--- EXTRACTED DATA ---
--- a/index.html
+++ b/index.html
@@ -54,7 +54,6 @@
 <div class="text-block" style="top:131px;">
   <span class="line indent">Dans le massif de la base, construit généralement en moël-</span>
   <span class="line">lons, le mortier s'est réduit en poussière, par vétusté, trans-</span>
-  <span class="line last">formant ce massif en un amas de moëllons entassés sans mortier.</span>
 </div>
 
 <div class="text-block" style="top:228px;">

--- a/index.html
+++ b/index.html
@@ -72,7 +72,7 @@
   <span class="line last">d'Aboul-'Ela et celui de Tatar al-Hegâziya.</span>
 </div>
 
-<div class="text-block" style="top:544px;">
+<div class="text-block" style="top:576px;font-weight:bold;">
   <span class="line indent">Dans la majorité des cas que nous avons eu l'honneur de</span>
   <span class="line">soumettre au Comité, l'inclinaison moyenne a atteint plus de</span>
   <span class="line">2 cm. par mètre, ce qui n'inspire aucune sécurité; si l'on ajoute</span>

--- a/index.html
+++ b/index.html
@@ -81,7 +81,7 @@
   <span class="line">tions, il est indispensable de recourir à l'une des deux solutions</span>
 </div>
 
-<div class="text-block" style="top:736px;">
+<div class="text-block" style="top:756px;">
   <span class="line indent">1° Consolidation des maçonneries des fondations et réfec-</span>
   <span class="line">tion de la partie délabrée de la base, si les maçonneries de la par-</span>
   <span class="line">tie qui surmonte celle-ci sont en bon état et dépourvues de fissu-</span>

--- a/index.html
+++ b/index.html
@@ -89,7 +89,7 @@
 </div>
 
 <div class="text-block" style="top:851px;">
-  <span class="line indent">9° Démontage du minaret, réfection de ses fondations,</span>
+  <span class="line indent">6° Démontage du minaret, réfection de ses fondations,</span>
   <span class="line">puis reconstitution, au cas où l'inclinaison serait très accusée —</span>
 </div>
...
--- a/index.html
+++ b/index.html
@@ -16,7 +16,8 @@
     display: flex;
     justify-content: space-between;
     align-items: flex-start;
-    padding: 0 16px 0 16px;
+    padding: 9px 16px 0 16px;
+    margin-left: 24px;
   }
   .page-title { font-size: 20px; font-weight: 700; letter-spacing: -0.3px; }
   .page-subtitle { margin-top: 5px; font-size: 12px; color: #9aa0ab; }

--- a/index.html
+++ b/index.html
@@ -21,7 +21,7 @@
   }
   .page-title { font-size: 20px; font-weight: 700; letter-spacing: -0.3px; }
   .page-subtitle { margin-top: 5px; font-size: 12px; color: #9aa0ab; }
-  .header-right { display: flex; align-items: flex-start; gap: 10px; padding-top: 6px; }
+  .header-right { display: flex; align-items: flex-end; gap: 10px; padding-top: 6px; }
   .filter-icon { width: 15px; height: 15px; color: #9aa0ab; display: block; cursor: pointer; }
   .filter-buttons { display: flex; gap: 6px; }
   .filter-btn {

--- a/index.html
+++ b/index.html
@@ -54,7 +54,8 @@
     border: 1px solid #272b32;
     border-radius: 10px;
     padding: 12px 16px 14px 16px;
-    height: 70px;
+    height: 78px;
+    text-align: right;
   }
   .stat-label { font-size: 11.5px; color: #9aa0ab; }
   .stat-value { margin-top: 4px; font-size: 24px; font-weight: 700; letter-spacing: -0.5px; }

--- WHAT THIS TASK INVOLVES ---
The word "base" appears on some lines of the data above; count those lines and return only the number.

--- ANSWER TO THIS EXERCISE ---
2